On April 26, 1962, Ambassador Mann was called to the Foreign Office regarding the Chamizal and Ojinaga questions. These two areas are tracts in dispute on the U.S.-Mexican frontier.

Attached as Enclosure No. 1 is a memorandum of conversation. The map and memorandum referred to are being forwarded to the Department under separate cover.

For the Ambassador:

Eugene V. McAuliffe
First Secretary of Embassy

Department: Please pouch IBWC/Mr. Friedkin, El Paso.



[Facsimile Page 2]


  • Chamizal and Ojinaga


  • Foreign Minister Manuel Tello
  • Ambassador Thomas C. Mann
  • Mr. Frank V. Ortiz, Second Secretary of Embassy

During the course of Ambassador Mann’s call on the Foreign Minister on April 26, the Minister referred to the suggestion which he had made previously in proposing an agenda, that the visit of President Kennedy to Mexico be used as an opportunity to resolve the long-standing Chamizal dispute (a disputed tract on the U.S.-Mexican boundary at El Paso, Texas). The Minister said that purely as a provisional, personal and non-official suggestion he was giving the Ambassador a map and a memorandum which he thought could serve as a [Typeset Page 454] basis for resolving this problem. After studying the map, Ambassador Mann told the Minister that although engineering requirements might dictate some modifications of the Minister’s proposal he now believed that there was a basis for exploration with the appropriate U.S. officials. The Ambassador said that at the earliest opportunity he would discuss the Foreign Minister’s proposal with the appropriate U.S. officials. Ambassador Mann made it clear to the Minister that in his view it was necessary for both governments to decide precisely on the details of the settlement of the Chamizal dispute before any public announcement could be made.

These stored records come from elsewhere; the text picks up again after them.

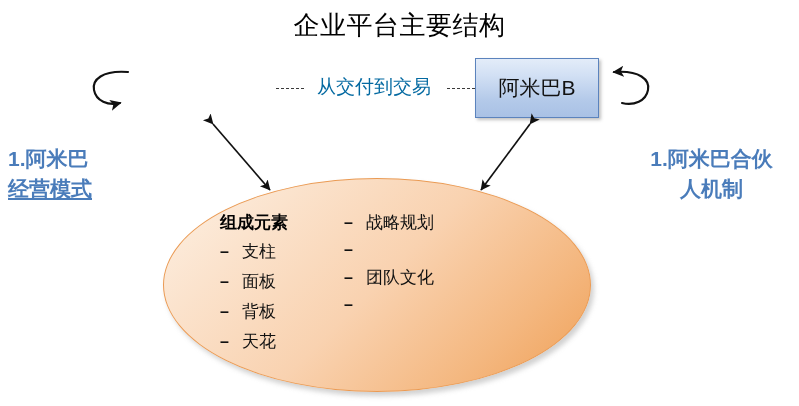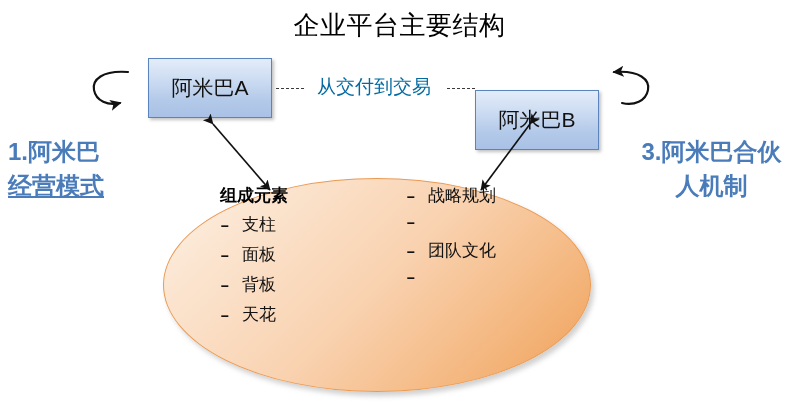--- a/index.html
+++ b/index.html
@@ -157,9 +157,6 @@
 
   <div class="title">企业平台主要结构</div>
 
-  <div class="amoeba-box" id="box-a">
-    <span>阿米巴A</span>
-  </div>
 
   <div class="amoeba-box" id="box-b">
     <span>阿米巴B</span>

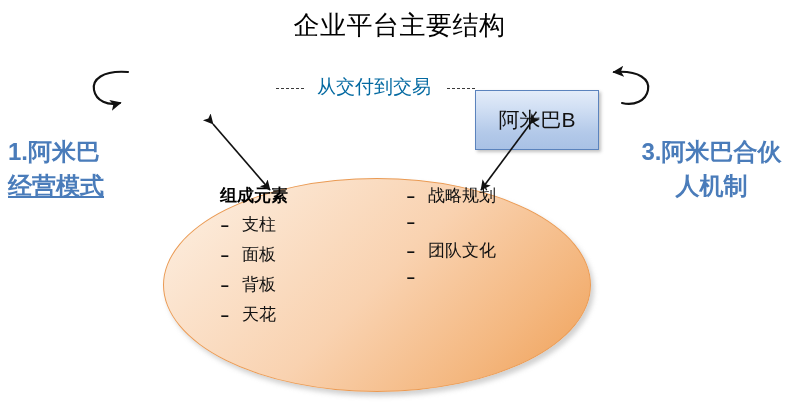--- a/index.html
+++ b/index.html
@@ -52,7 +52,7 @@
     white-space: nowrap;
   }
   #box-a { left: 148px; top: 58px; }
-  #box-b { left: 475px; top: 58px; margin-top: 32px; }
+  #box-b { left: 475px; top: 58px; }
 
   
   .dashed-line {

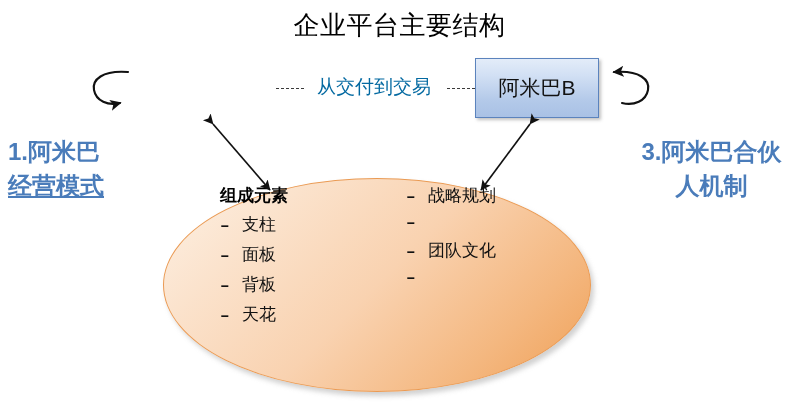--- a/index.html
+++ b/index.html
@@ -77,11 +77,12 @@
   
   .side-label {
     position: absolute;
-    font-size: 24px;
+    font-size: 21px;
     font-weight: bold;
     color: #4a7cba;
     line-height: 1.42;
     white-space: nowrap;
+    margin-top: 9px;
   }
   #label-left  { left: 8px;  top: 135px; text-align: left; }
   #label-right { left: 629px; top: 135px; width: 165px; text-align: center; }

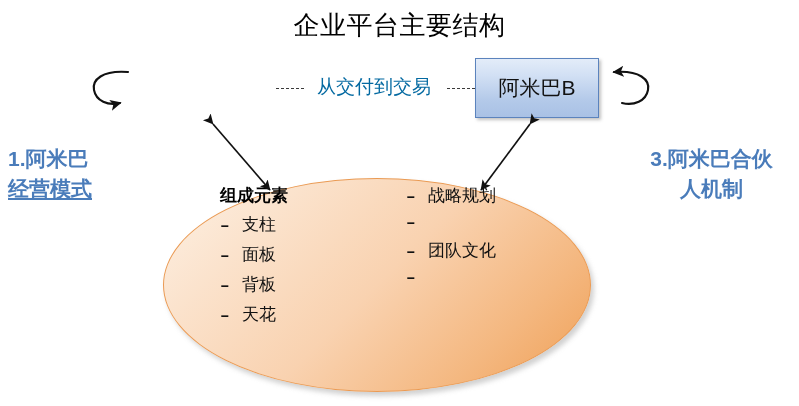--- a/index.html
+++ b/index.html
@@ -173,7 +173,7 @@
   </div>
 
   <div class="side-label" id="label-right">
-    <span>3.阿米巴合伙</span>
+    <span>1.阿米巴合伙</span>
     <span class="line2">人机制</span>
   </div>
 

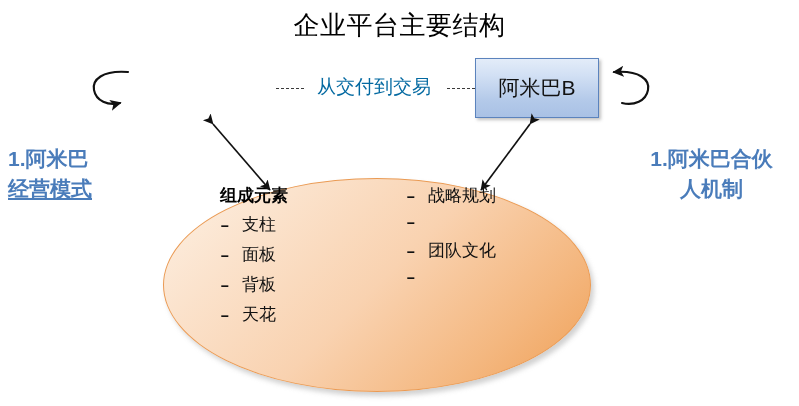--- a/index.html
+++ b/index.html
@@ -112,11 +112,9 @@
   .ell-cols {
     position: absolute;
     left: 220px;
-    top: 184px;
+    top: 211px;
     width: 340px;
     display: flex;
-    gap: 62px;
-    font-family: Liberation Mono, monospace;
   }
   .ell-col { width: 124px; }
   .col-head {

The Minister then turned to the Ojinaga problem which also relates to a disputed area on the U.S.-Mexican border. The Minister hoped it would be possible for the Presidents to agree to a settlement of this question. He acknowledged that the Ojinaga dispute had been sent to the International Boundary and Water Commission for resolution twice previously and that the Commissioners were unable to reach agreement. He, therefore, thought it might be possible for the two Governments to give the IBWC guidance toward a solution. The Minister asked the Ambassador for an unofficial and provisional map showing a line in the Ojinaga area upon which the United States would be willing to negotiate. The Ambassador told the Minister he would attempt to do so but would have to rely on the experts for this. The Minister agreed with the Ambassador that if the Ojinaga dispute was settled, the Boundary Commissioners would be instructed to determine an equitable settlement of other areas along the Rio Grande that are in dispute.